TASK INPUTS START

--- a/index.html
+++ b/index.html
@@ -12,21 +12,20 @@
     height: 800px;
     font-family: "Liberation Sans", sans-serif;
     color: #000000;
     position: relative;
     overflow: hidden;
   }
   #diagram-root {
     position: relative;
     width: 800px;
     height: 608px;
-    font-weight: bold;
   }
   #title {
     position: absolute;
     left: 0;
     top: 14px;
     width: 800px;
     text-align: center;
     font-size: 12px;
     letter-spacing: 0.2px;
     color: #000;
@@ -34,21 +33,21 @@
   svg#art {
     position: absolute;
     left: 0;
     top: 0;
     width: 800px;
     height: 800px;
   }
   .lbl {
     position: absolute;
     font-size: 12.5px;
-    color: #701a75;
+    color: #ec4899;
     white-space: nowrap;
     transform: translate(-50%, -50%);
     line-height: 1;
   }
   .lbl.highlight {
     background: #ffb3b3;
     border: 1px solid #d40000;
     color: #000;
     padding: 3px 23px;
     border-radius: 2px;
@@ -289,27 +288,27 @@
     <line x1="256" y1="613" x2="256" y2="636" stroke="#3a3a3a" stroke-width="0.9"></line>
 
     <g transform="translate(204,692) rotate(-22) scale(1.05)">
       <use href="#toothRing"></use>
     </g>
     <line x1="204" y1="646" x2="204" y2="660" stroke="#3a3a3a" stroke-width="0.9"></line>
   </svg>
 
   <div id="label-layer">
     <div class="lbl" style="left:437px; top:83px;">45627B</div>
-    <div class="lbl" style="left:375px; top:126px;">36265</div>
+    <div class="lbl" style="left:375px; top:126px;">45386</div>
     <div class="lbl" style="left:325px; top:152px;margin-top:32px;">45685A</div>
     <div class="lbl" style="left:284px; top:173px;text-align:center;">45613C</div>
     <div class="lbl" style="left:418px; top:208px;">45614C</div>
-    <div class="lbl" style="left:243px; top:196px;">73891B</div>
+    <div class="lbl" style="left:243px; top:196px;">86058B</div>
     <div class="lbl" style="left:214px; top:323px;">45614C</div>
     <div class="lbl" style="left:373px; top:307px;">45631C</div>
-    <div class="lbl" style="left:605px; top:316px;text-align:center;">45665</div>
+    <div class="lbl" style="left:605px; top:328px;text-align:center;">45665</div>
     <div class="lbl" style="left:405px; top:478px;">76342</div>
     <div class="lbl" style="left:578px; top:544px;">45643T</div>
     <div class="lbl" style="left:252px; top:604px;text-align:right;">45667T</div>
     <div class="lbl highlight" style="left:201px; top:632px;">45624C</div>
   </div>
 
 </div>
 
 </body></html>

TASK INPUTS END

The lines above should be duplicated exactly.

■ **EXERCISE RESPONSE**
--- a/index.html
+++ b/index.html
@@ -12,21 +12,20 @@
     height: 800px;
     font-family: "Liberation Sans", sans-serif;
     color: #000000;
     position: relative;
     overflow: hidden;
   }
   #diagram-root {
     position: relative;
     width: 800px;
     height: 608px;
-    font-weight: bold;
   }
   #title {
     position: absolute;
     left: 0;
     top: 14px;
     width: 800px;
     text-align: center;
     font-size: 12px;
     letter-spacing: 0.2px;
     color: #000;
@@ -34,21 +33,21 @@
   svg#art {
     position: absolute;
     left: 0;
     top: 0;
     width: 800px;
     height: 800px;
   }
   .lbl {
     position: absolute;
     font-size: 12.5px;
-    color: #701a75;
+    color: #ec4899;
     white-space: nowrap;
     transform: translate(-50%, -50%);
     line-height: 1;
   }
   .lbl.highlight {
     background: #ffb3b3;
     border: 1px solid #d40000;
     color: #000;
     padding: 3px 23px;
     border-radius: 2px;
@@ -289,27 +288,27 @@
     <line x1="256" y1="613" x2="256" y2="636" stroke="#3a3a3a" stroke-width="0.9"></line>
 
     <g transform="translate(204,692) rotate(-22) scale(1.05)">
       <use href="#toothRing"></use>
     </g>
     <line x1="204" y1="646" x2="204" y2="660" stroke="#3a3a3a" stroke-width="0.9"></line>
   </svg>
 
   <div id="label-layer">
     <div class="lbl" style="left:437px; top:83px;">45627B</div>
-    <div class="lbl" style="left:375px; top:126px;">36265</div>
+    <div class="lbl" style="left:375px; top:126px;">45386</div>
     <div class="lbl" style="left:325px; top:152px;margin-top:32px;">45685A</div>
     <div class="lbl" style="left:284px; top:173px;text-align:center;">45613C</div>
     <div class="lbl" style="left:418px; top:208px;">45614C</div>
-    <div class="lbl" style="left:243px; top:196px;">73891B</div>
+    <div class="lbl" style="left:243px; top:196px;">86058B</div>
     <div class="lbl" style="left:214px; top:323px;">45614C</div>
     <div class="lbl" style="left:373px; top:307px;">45631C</div>
-    <div class="lbl" style="left:605px; top:316px;text-align:center;">45665</div>
+    <div class="lbl" style="left:605px; top:328px;text-align:center;">45665</div>
     <div class="lbl" style="left:405px; top:478px;">76342</div>
     <div class="lbl" style="left:578px; top:544px;">45643T</div>
     <div class="lbl" style="left:252px; top:604px;text-align:right;">45667T</div>
     <div class="lbl highlight" style="left:201px; top:632px;">45624C</div>
   </div>
 
 </div>
 
 </body></html>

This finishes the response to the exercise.